Isu nikel sebagai komponen bahan baku baterai listrik (Electric Vehicle/EV) sedang hangat diperbincangkan. Nikel saat ini sedang dibanding-bandingkan dengan Lithium-Ferro-Phosphate (LFP) sebagai komponen kendaraan listrik khususnya Tesla.
Isu ini muncul saat Co-Captain Timnas AMIN Thomas Lembong/Tom Lembong dalam sebuah Podcast menyebutkan bahwa semua mobil Tesla yang dibuat di China tak lagi memakai nikel melainkan LFP.

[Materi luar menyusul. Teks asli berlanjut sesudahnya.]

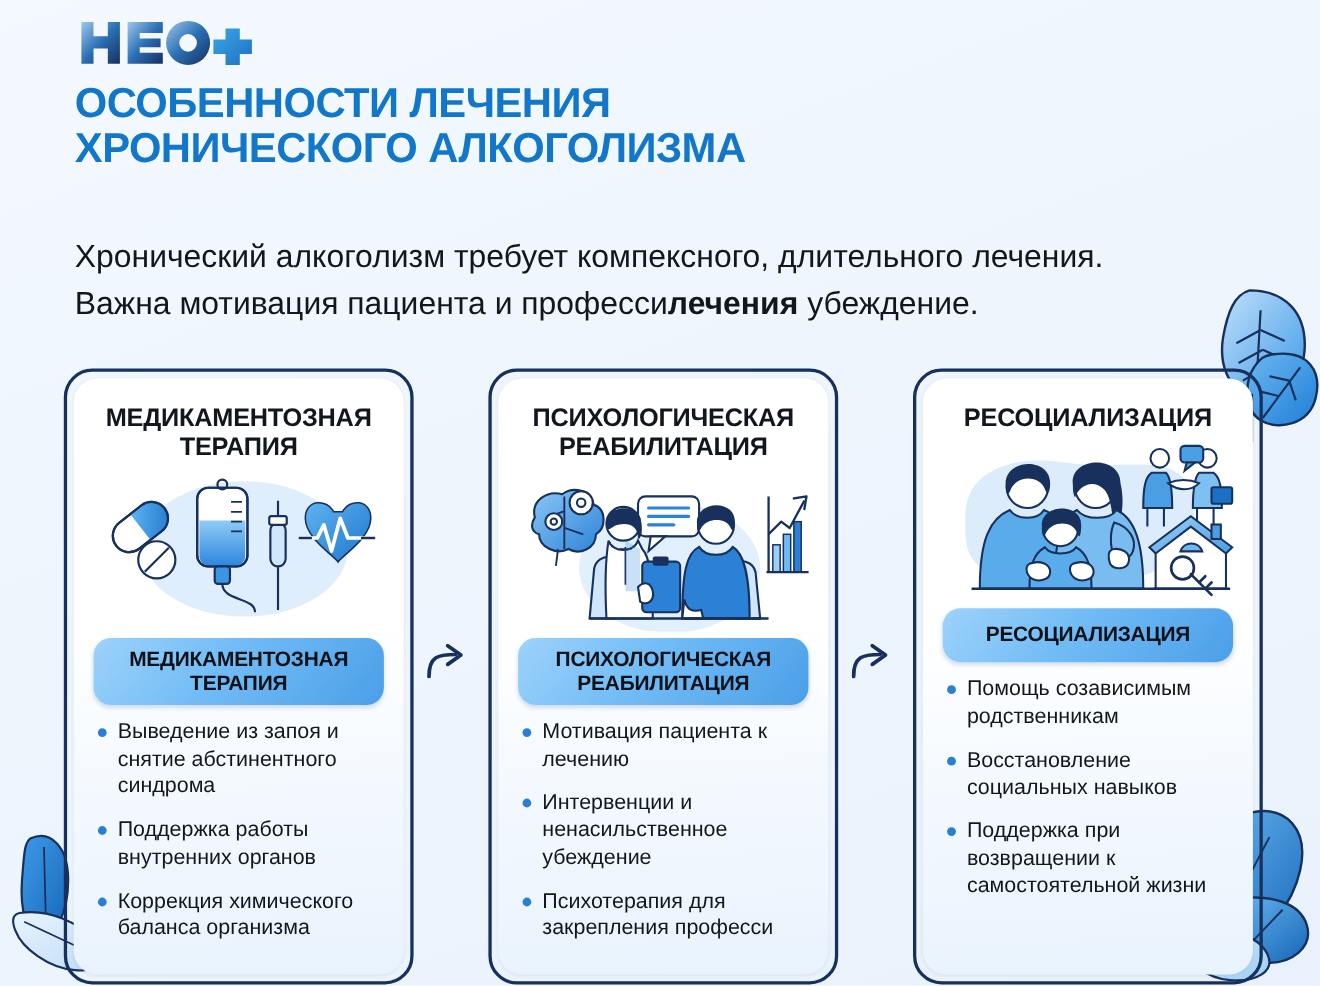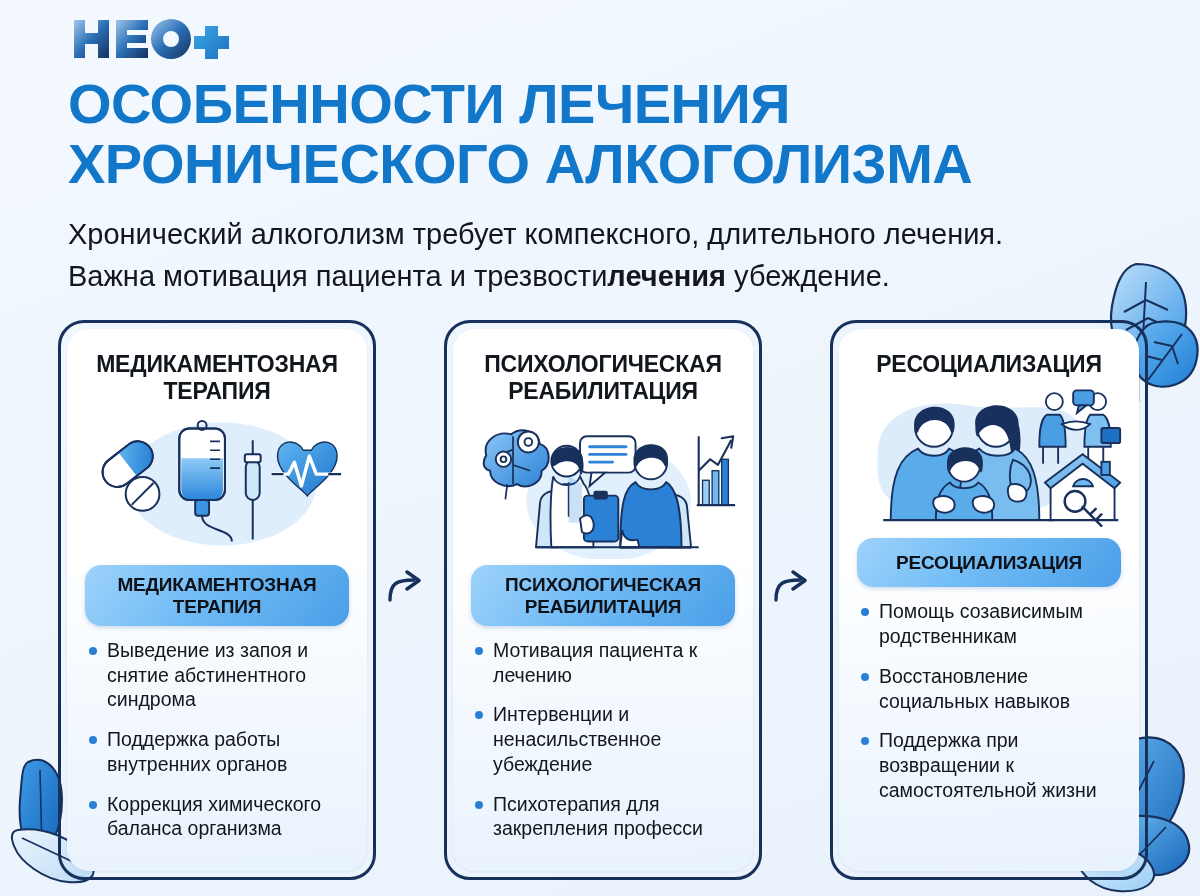--- a/index.html
+++ b/index.html
@@ -27,42 +27,42 @@
     position: absolute;
     left: 70px; top: 16px;
     height: 46px;
     display: flex; align-items: center;
   }
 
   .title {
     position: absolute;
     left: 68px; top: 74px;
     width: 1060px;
-    font-size: 56px;
+    font-size: 38px;
     font-weight: bold;
     line-height: 1.07;
     letter-spacing: -0.5px;
     color: #1277c9;
   }
   .title .l2 { display: block; }
 
   .subtitle {
     position: absolute;
     left: 68px; top: 213px;
     width: 1000px;
     font-size: 29px;
     line-height: 1.45;
     color: #13161c;
   }
   .subtitle b { font-weight: bold; }
 
   
   .cards {
     position: absolute;
-    left: 58px; top: 320px;
+    left: 58px; top: 335px;
     width: 1090px; height: 560px;
     display: flex;
     align-items: stretch;
     justify-content: space-between;
   }
 
   .card-outer {
     position: relative;
     width: 318px;
     border: 3px solid #17305c;
@@ -227,21 +227,21 @@
   </svg>
 </div>
 
 <h1 class="title">
   <span class="l1">ОСОБЕННОСТИ ЛЕЧЕНИЯ</span>
   <span class="l2">ХРОНИЧЕСКОГО АЛКОГОЛИЗМА</span>
 </h1>
 
 <p class="subtitle">
   <span>Хронический алкоголизм требует компексного, длительного лечения.</span><br>
-  <span>Важна мотивация пациента и трезвости</span><b>лечения</b><span> убеждение.</span>
+  <span>Важна мотивация пациента и професси</span><b>лечения</b><span> убеждение.</span>
 </p>
 
 <div class="cards">
 
   <div class="card-outer">
     <div class="card">
       <div class="card-title">МЕДИКАМЕНТОЗНАЯ ТЕРАПИЯ</div>
       <div class="illo">
         <svg width="270" height="140" viewBox="0 0 270 140">
           <defs>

Pernyataan Tom Lembong itu lantas ditanggapi oleh Cawapres RI nomor urut 2 Gibran Rakabuming Raka, yang menyatakan bahwa Tom Lembong membohongi publik. Ia bilang, tidak semua mobil listrik menggunakan baterai jenis LFP, ada juga yang masih menggunakan nikel sebagai komponen utama baterai mobil listrik.
Lantas apa saja keunggulan baterai nikel dibandingkan baterai LFP?
Mantan Menteri Perdagangan Muhammad Lutfi menyebut beberapa keunggulan penggunaan nikel untuk mobil listrik, seperti baterai nikel berdensitas energi lebih tinggi. Hal ini berarti mobil listrik yang menggunakan baterai nikel dapat lebih tahan lama karena daya listriknya yang lebih tinggi.
“Nikel itu lebih energi dense. Bisa muat lebih banyak energi, lebih kecil, dan lebih ringan juga jadi mobil Tesla-nya bisa pergi lebih jauh sekali charge,” kata Lutfi dalam unggahan video di akun TikTok pribadinya, mengutip Detikcom, Selasa (23/1/2024).
Keunggulan itulah, menurut Lutfi, yang menyebabkan penggunaan baterai nikel masih lebih besar dibandingkan dengan LFP. Berdasarkan data Badan Energi Internasional (IEA) mencatat penggunaan nikel tetap menjadi komponen baterai listrik terbesar dengan pangsa pasar sebesar 60%. Sedangkan penggunaan baterai LFP pada mobil listrik hanya sebesar 27% pada tahun 2022.
Di sisi lain, kinerja baterai LFP bisa menurun hingga 60% pada musim dingin. Bahkan, Lutfi menyebut baterai LFP dapat mati di bawah suhu -10 derajat. “Juga kinerja baterai LFP bisa menurun hingga 60% di cuaca dingin. Baterai LFP bisa mati di suhu di bawah minus 10 derajat bahkan,” jelasnya.